▸ Work to complete
Below is a listing. Gather each line of it that contains "Also".

......

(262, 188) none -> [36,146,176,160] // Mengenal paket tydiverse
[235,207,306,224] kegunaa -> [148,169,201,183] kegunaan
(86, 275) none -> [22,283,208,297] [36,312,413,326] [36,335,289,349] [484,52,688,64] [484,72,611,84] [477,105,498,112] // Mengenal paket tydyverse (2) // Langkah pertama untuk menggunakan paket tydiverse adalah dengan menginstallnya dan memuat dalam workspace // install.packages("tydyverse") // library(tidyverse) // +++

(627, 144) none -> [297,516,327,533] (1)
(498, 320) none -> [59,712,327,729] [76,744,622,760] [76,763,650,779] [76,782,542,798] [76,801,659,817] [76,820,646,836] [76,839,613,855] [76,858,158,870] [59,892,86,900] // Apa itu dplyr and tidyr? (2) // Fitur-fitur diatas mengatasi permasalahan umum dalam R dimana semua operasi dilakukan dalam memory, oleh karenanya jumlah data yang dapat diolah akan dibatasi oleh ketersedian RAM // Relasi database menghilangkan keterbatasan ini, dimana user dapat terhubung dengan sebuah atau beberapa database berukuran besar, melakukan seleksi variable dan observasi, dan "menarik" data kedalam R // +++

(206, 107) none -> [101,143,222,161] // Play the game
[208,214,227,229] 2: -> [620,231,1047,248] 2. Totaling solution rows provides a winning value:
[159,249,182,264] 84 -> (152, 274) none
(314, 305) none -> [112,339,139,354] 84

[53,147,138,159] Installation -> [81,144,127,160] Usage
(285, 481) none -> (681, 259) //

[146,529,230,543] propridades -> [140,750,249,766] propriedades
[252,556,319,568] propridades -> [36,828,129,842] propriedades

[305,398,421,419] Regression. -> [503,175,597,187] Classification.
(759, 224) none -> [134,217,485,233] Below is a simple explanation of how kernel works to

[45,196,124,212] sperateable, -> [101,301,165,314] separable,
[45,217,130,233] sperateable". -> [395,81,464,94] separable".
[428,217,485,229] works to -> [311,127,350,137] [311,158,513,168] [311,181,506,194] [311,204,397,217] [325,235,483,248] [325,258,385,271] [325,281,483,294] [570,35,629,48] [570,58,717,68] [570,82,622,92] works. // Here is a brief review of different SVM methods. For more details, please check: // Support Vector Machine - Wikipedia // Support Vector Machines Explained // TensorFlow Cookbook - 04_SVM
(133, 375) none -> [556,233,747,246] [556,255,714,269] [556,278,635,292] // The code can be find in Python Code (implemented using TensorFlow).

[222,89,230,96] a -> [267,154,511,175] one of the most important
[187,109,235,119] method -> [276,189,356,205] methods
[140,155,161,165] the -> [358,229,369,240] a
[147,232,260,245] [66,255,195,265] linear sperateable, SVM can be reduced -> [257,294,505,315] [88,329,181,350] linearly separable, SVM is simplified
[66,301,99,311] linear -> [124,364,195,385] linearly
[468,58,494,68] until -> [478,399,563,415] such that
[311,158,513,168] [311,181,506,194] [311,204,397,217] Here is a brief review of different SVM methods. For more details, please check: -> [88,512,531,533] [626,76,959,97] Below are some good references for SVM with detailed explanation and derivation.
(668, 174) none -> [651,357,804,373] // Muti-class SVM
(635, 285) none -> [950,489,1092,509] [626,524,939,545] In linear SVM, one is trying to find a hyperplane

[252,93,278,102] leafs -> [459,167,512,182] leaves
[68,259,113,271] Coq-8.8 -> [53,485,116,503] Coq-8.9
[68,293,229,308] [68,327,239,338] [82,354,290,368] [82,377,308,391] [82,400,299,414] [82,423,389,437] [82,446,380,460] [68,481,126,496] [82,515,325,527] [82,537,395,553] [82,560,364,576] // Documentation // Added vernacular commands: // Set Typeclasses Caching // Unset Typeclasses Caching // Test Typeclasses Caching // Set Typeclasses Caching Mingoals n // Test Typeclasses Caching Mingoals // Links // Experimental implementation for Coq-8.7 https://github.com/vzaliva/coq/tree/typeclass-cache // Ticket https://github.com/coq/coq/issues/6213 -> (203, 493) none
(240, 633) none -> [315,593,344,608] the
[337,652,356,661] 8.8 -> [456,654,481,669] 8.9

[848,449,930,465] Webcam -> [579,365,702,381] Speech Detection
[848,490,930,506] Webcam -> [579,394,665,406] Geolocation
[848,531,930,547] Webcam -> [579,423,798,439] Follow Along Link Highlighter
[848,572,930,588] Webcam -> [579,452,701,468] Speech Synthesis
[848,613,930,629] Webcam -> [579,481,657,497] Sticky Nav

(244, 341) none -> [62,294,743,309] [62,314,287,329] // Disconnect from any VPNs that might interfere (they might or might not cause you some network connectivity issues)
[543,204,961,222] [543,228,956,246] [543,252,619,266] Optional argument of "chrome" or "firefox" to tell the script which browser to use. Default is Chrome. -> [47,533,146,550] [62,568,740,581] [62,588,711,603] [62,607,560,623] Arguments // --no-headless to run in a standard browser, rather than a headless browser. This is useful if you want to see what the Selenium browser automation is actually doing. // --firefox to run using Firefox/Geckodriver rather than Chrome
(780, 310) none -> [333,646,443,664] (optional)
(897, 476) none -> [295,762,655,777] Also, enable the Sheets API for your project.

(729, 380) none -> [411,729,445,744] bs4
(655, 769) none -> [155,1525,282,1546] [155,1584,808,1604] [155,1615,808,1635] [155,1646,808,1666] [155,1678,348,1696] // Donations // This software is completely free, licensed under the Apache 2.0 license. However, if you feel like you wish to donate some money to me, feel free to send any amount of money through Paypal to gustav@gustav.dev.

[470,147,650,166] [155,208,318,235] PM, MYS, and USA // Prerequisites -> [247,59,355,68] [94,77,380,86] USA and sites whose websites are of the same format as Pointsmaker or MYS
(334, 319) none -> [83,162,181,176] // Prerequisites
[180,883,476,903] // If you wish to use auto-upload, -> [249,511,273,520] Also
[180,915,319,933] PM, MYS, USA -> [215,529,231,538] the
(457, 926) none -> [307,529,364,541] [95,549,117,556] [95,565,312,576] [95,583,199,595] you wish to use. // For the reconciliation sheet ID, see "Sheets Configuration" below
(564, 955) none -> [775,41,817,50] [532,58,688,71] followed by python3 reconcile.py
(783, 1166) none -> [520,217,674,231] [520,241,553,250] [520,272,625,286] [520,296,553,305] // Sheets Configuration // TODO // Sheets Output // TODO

......

▸ Task answer
(897, 476) none -> [295,762,655,777] Also, enable the Sheets API for your project.
[180,883,476,903] // If you wish to use auto-upload, -> [249,511,273,520] Also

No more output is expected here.